• Aim of the exercise: With the images removed, reproduce each entry below word for word.

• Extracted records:

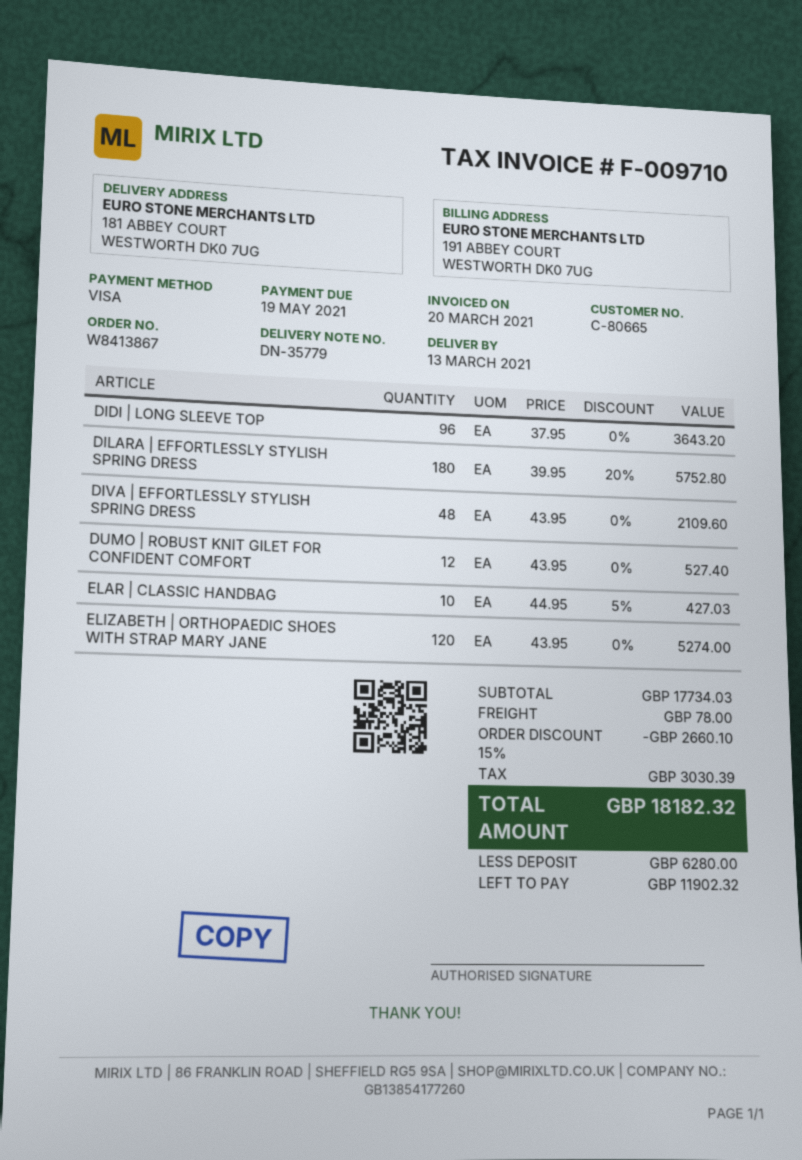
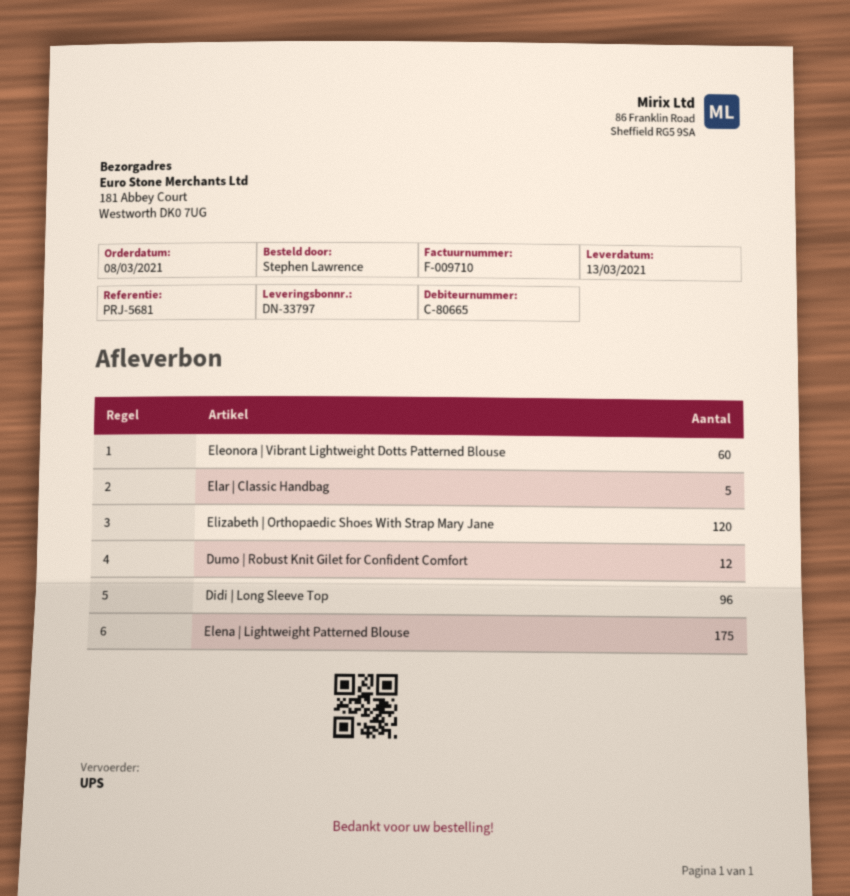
delivery note number: DN-35779 -> DN-33797
DILARA | EFFORTLESSLY STYLISH SPRING DRESS: 180 -> none
DIVA | EFFORTLESSLY STYLISH SPRING DRESS: 48 -> none
ELAR | CLASSIC HANDBAG: 10 -> 5
Eleonora | Vibrant Lightweight Dotts Patterned Blouse: none -> 60
Elena | Lightweight Patterned Blouse: none -> 175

• Exercise result:
delivery note number: DN-35779 -> DN-33797
DILARA | EFFORTLESSLY STYLISH SPRING DRESS: 180 -> none
DIVA | EFFORTLESSLY STYLISH SPRING DRESS: 48 -> none
ELAR | CLASSIC HANDBAG: 10 -> 5
Eleonora | Vibrant Lightweight Dotts Patterned Blouse: none -> 60
Elena | Lightweight Patterned Blouse: none -> 175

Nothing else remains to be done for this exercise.